А я подумал на счёт Сорокинских, что нехрен им от зарядки отлынивать, и отправился снова к командиру хозяйственного взвода, сиречь полутонга. Напомнил ему о его недавних переживаниях, что, мол, в боевую группу не взяли, и что поставлен он над остальными невзятыми не только для того, чтобы они грядки вовремя копали, но и с целью подготовки их к дальнейшей службе уже в качестве пластунов.

Я бы не сказал, что вахмистр пришёл в восторг от этой затеи, но отнекиваться не стал. Как мне показалось, сомнения у него появились. Наверное, сам уже не верит в реальность моей затеи с учебным взводом. Ладно, подбодрим:

– Ты, Гурьян Филимонович, и сам с ними тоже побегай. Понимаю, что возраст у тебя уже не тот, но когда ты на боевом выходе задыхаться начнёшь, тогда, может статься, всех под монастырь подведёшь.

– Монастырь? Это христосовский что ли? Так ведь не страшный он. Чего его бояться?

Да, поаккуратнее со словами надо.

– Нет, это у нас, пластунов, поговорка такая. Означает, что из-за тебя все погибнуть могут.

– Да нешто Вы, вашброть, такое недоверье ко мне испытываете?

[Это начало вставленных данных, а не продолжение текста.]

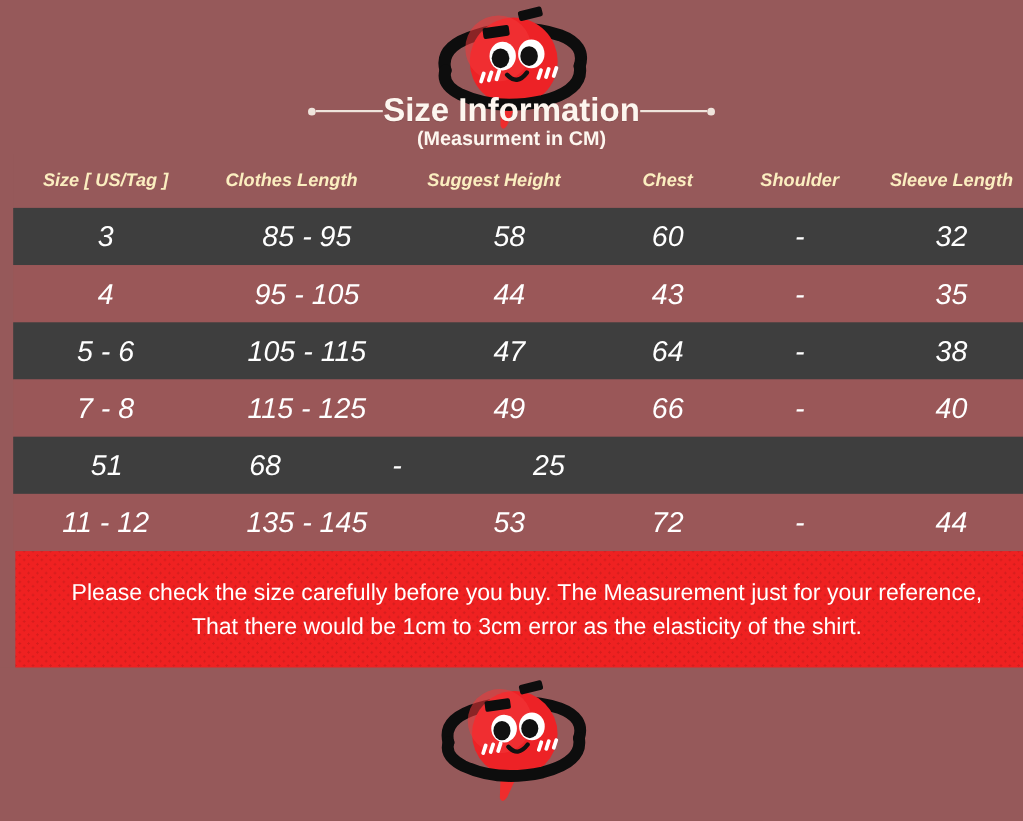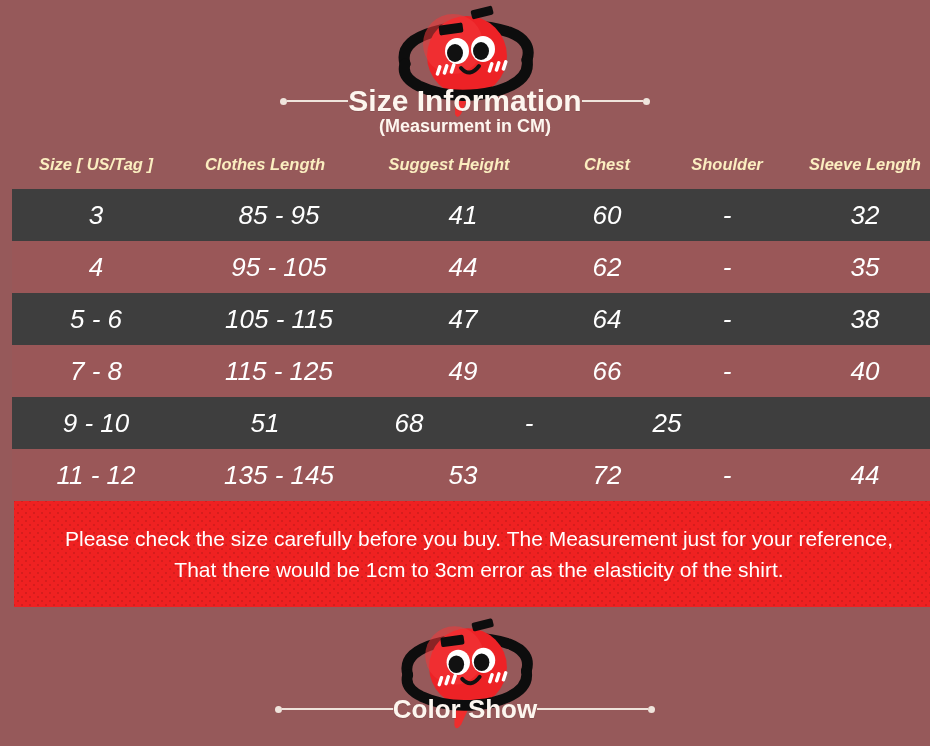--- a/index.html
+++ b/index.html
@@ -226,31 +226,31 @@
       <div class="cell c2">Clothes Length</div>
       <div class="cell c1">Suggest Height</div>
       <div class="cell c3">Chest</div>
       <div class="cell c4">Shoulder</div>
       <div class="cell c5">Sleeve Length</div>
     </div>
 
     <div class="trow body dark">
       <div class="cell c0">3</div>
       <div class="cell c1">85 - 95</div>
-      <div class="cell c2">41</div>
+      <div class="cell c2">58</div>
       <div class="cell c3">60</div>
       <div class="cell c4">-</div>
       <div class="cell c5">32</div>
     </div>
 
     <div class="trow body rose">
       <div class="cell c0">4</div>
       <div class="cell c1">95 - 105</div>
       <div class="cell c2">44</div>
-      <div class="cell c3">62</div>
+      <div class="cell c3">43</div>
       <div class="cell c4">-</div>
       <div class="cell c5">35</div>
     </div>
 
     <div class="trow body dark">
       <div class="cell c0">5 - 6</div>
       <div class="cell c1">105 - 115</div>
       <div class="cell c2">47</div>
       <div class="cell c3">64</div>
       <div class="cell c4">-</div>
@@ -260,21 +260,20 @@
     <div class="trow body rose">
       <div class="cell c0">7 - 8</div>
       <div class="cell c1">115 - 125</div>
       <div class="cell c2">49</div>
       <div class="cell c3">66</div>
       <div class="cell c4">-</div>
       <div class="cell c5">40</div>
     </div>
 
     <div class="trow body dark">
-      <div class="cell c0">9 - 10</div>
       <div class="cell c2">51</div>
       <div class="cell c3">68</div>
       <div class="cell c4">-</div>
       <div class="cell c5">25</div>
     </div>
 
     <div class="trow body rose">
       <div class="cell c0">11 - 12</div>
       <div class="cell c1">135 - 145</div>
       <div class="cell c2">53</div>
@@ -309,27 +308,14 @@
           <rect x="94" y="60" width="3.5" height="11" rx="1.6" transform="rotate(18 96 65)"></rect>
           <rect x="101" y="59" width="3.5" height="11" rx="1.6" transform="rotate(18 103 64)"></rect>
           <rect x="108" y="58" width="3.5" height="11" rx="1.6" transform="rotate(18 110 63)"></rect>
         </g>
         <path d="M66 66 Q75 76 84 64" stroke="#111111" stroke-width="4" fill="none" stroke-linecap="round"></path>
         <path d="M132 58 Q136 80 98 90 Q56 99 24 84 Q6 75 10 62" stroke="#0d0d0d" stroke-width="11" fill="none" stroke-linecap="round"></path>
       </svg>
     </div>
   </div>
 
-  <div id="bottom-title">
-    <div class="title-row">
-      <span class="deco left">
-        <span class="dot"></span>
-          <span class="bar"></span>
-      </span>
-      <span class="title-main">Color Show</span>
-      <span class="deco right">
-        <span class="bar"></span>
-          <span class="dot"></span>
-      </span>
-    </div>
-  </div>
 
 </div>
 
 </body></html>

Нешто запятнал чем себя?

– Нет, Гурьян Филимоннович, не запятнал. Только всё равно, если хочешь с нами на боевые ходить, ты уж всё-таки постарайся, прояви рвение, покажи пример. Я понятно объясняю?

– Да уж куда понятнее.

– Вот и давай, действуй. Ты же на зарядке с нами бывал, как что делается, знаешь. Вперёд!

– Слушаю, вашброть! – вахмистр принял строевую стойку и, развернувшись, двинулся выполнять приказание.

Так, а с Данилычем что будем делать? В смысле не прямо сейчас, а на счёт той же зарядки. Не успел я о нём подумать, как сержант по второму разряду Прокопов появился на горизонте. Мой старшина бодрым шагом двигался со стороны пристани. Ну, так правильно, я же его туда вчера и отправлял. Раз возвращается, значит, вопрос с лодками решился. Или нет? Сейчас узнаем.

Решился. Не совсем так, как я хотел, но и это сойдёт. У нас будут две большие лодки с гребцами. Без своих людей владелец ни в какую не соглашался давать лодки. Это, конечно, не айс, но куда деваться? Значит, план Б.

После завтрака появился Синюхин. Вчерашний разговор больше походивший на ссору, похоже, сильно повлиял на его отношение ко мне. Он был непривычно холоден в общении со мной и немногословен. Правда, когда спрашивал про то, удалось ли мне убедить Сороку сесть на вёсла, лёгкая усмешка всё же пробежала по его лицу. А когда узнал, что вахмистр грести не будет, и вовсе заулыбался. Правда, с плохо скрываемым презрением.

– А я тебе говорил, – произнёс он, криво усмехаясь. – Не будет вахмистр грести.

– Никто не будет, – ответил я.

– Не поплывём никуда что ли? – насторожился ротный.

– Нам дают две лодки сразу с гребцами.

– А как же секретность? – скептически сощурился Спиридоныч.

– Сообразим чего-нибудь.

– Ну-ну, соображай! Я с четвёртым взводом на стрельбы, – сказал и ушёл.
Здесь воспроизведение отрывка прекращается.